Materials and Methods

This prospective, observational study was conducted between January 2010 and April 2011 in the 24-bed Shock/Trauma Intensive Care Unit and the 12-bed Respiratory Intensive Care Unit at the Intermountain Medical Center, an academic, tertiary-care 452-bed hospital, with 80 ICU beds, in Murray, Utah. The protocol was approved by the Intermountain Healthcare institutional review board, and all patients or their legally authorized representatives provided written, informed consent.

Patients

We screened patients admitted to the intensive care unit (ICU) with septic shock defined by standard criteria(25). The patients were enrolled within 6 hours from time of admission to the ICU. We included patients who were at least 14 years of age with suspected infection and two or more systemic inflammatory response syndrome (SIRS) criteria (white blood cell count less than 4,000 per mm3 or greater than 12,000 per mm3 or differential with greater than 10% immature forms, heart rate greater than 90 beats per minute, respiratory rate greater than 20 breaths per minute or PaCO2 less than 32 mmHg, temperature less than 36°C or greater than 38°C), evidence of refractory hypotension (a systolic blood pressure less than 90 mmHg despite VE of at least 20ml/kg), and in whom the treating physician intended to perform VE. Inclusion criteria also included presence of a central venous catheter and arterial catheter. When the treating physician decided that VE was clinically indicated, 10 mL/kg crystalloid was infused intravenously over a period of less than 20 minutes. We excluded patients receiving positive pressure ventilation (endotracheal or non-invasive positive pressure ventilation). We excluded patients with known pregnancy, severe aortic stenosis, irregular ventricular rhythm (atrial fibrillation or frequent premature ventricular contractions), or in whom the treating physician deemed aggressive care unsuitable. We excluded anyone with active airways obstruction (concomitant diagnosis of acute exacerbation of asthma or chronic obstructive pulmonary disease). The analysis was restricted to the first VE administered after enrollment. A VE was excluded if there was a change in vasopressor dosage or administration of bolus catecholamine simultaneous with VE. All patients were managed in the emergency department and after admission to the ICU according to Surviving Sepsis Campaign Guidelines 2008 as included in the “sepsis bundle” used at Intermountain Medical Center(6).

Measurements

All measurements were obtained with the patient lying supine, with the head of the bed at 0° elevation for at least 30 seconds prior to recording data. All echocardiographic measurements, including cardiac output, VCCI, and AoVV, were made off-line, with agreement between two of the authors (ML and EH). Both authors are testamurs of the National Board of Echocardiography Examination of Special Competence in Adult Echocardiography (ASCeXAM). Measurements of dynamic parameters were performed blinded to the measurement of hemodynamic response.

Cardiac Index

We used transthoracic echocardiography (TTE) to assess cardiac index, according to standard technique(26-28). Images were obtained using a Philips CX50 ultrasound system (Philips Medical Systems, Bothell, WA). We performed serial limited TTE examinations immediately prior to and immediately after VE. The cardiac index was calculated using velocity-time integration (VTI) and left-ventricular outflow tract (LVOT) diameter, and normalized to body surface area, averaged over 3 consecutive ventricular contractions obtained at end-expiration. The treating physicians were blinded to the results of the limited TTE until after the completion of the study. All patients had an electrical impedence respirometer to assess breathing activity.

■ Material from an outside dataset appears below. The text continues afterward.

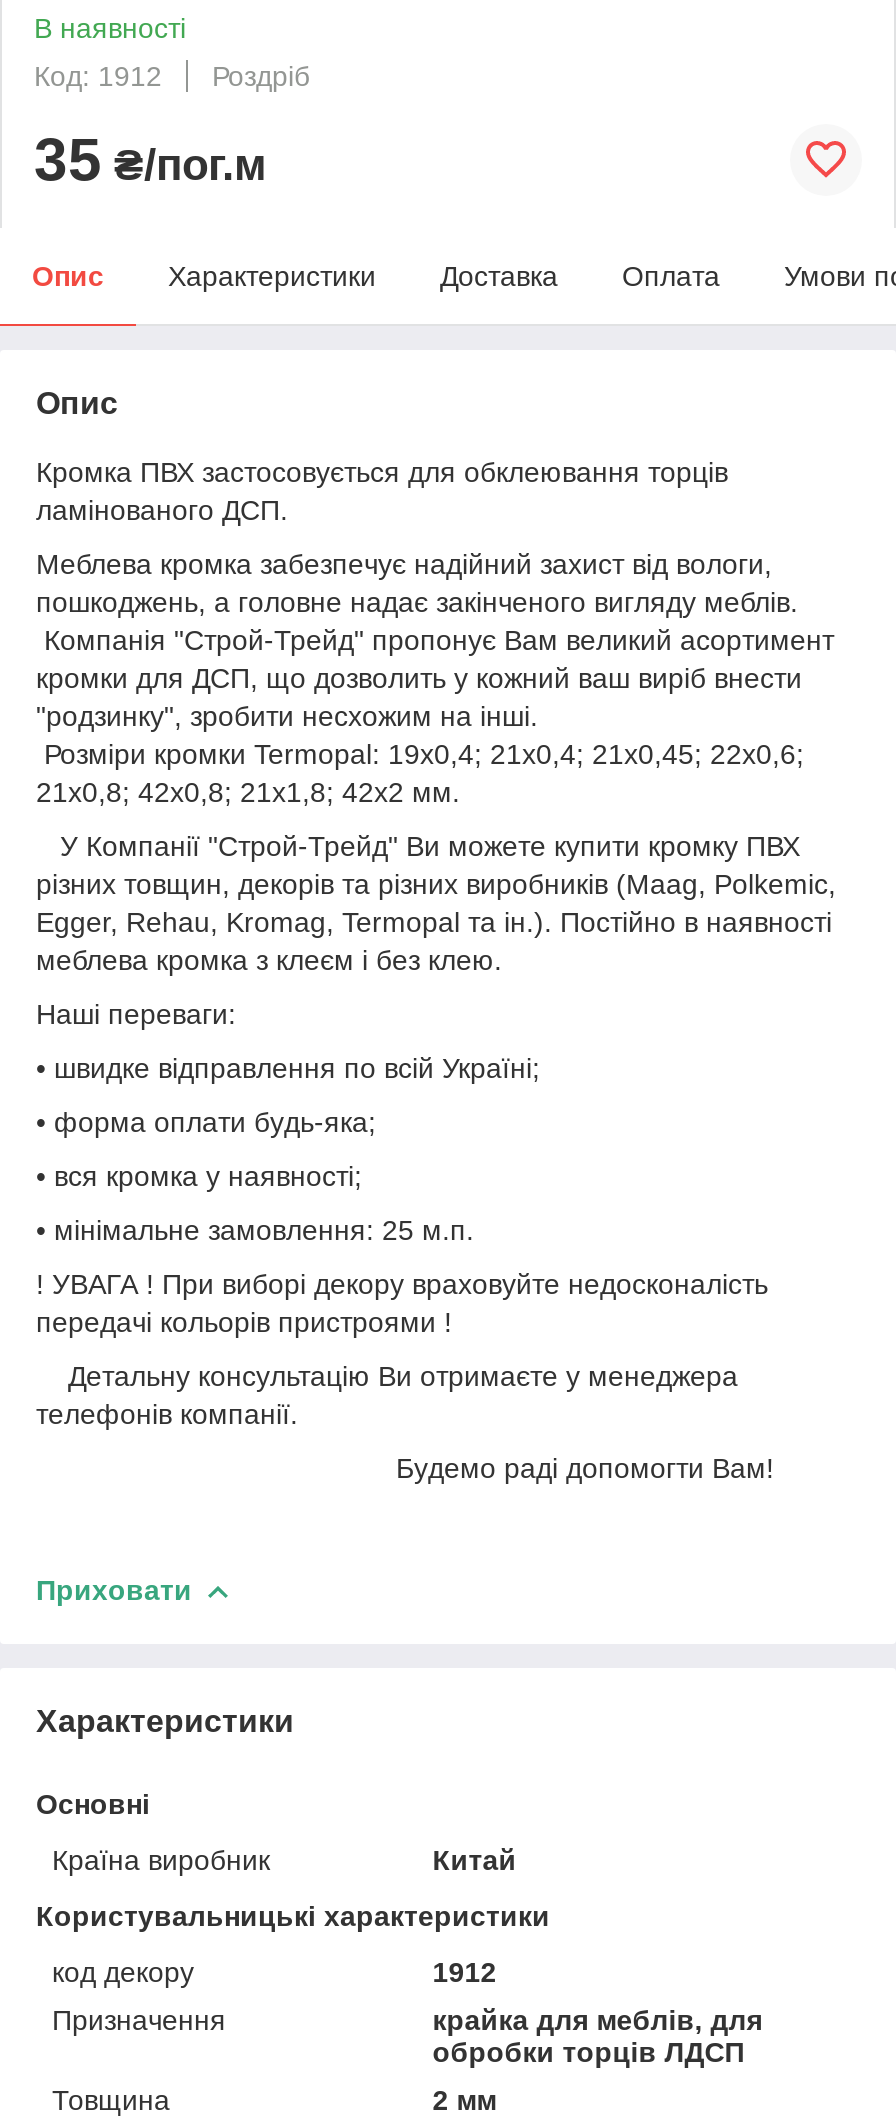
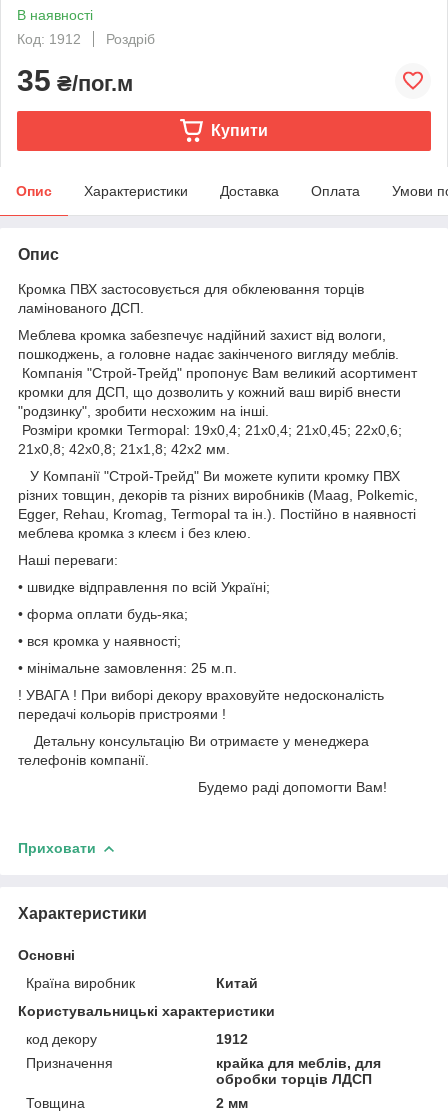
+ Купити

Vena cava collapsibility index (VCCI)

Immediately prior to VE, TTE was used to obtain a two dimensional image, visualizing the inferior vena cava as it entered the right atrium (subcostal window, long axis view)(29). The M-mode cursor was used to create a time-motion image of the inferior vena cava diameter just proximal to the junction of the hepatic veins that lie approximately 0.5 to 3.0 cm proximal to the ostium of the right atrium (Fig.1). Inferior vena cava diameters were collected over a 20 second period of spontaneous respirations, and the VCCI was calculated from the respiratory cycle with the greatest amount of caval collapse. VCCI is calculated as the difference in maximum and minimum diameters divided by the maximum diameter. This index has previously been reported in mechanically ventilated patients, using the superior vena cava(19).

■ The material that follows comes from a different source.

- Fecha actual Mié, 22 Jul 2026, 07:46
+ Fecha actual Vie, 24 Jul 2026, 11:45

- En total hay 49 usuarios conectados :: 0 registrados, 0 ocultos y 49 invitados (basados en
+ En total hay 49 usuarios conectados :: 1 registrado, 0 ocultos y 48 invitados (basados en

Fig. 1. Vena Cava Collapsibility Index.

Fig. 1

Aortic velocity variation (AoVV)

Immediately prior to the fluid challenge, a two dimensional echocardiographic image was obtained, visualizing the left ventricular outflow tract and aortic valve (apical window, 5-chamber view). The continuous wave Doppler cursor was aligned with the direction of blood flow during systole (Fig. 2). Maximum and minimum aortic velocities were collected over a 20 second period of spontaneous respirations, and the AoVV was calculated from the respiratory cycle with the greatest amount of velocity variation. AoVV is calculated as the difference in the maximum and minimum aortic blood velocity divided by the average of the maximum and minimum aortic blood velocity. This index has previously been reported in mechanically ventilated patients and in healthy volunteers(17, 30).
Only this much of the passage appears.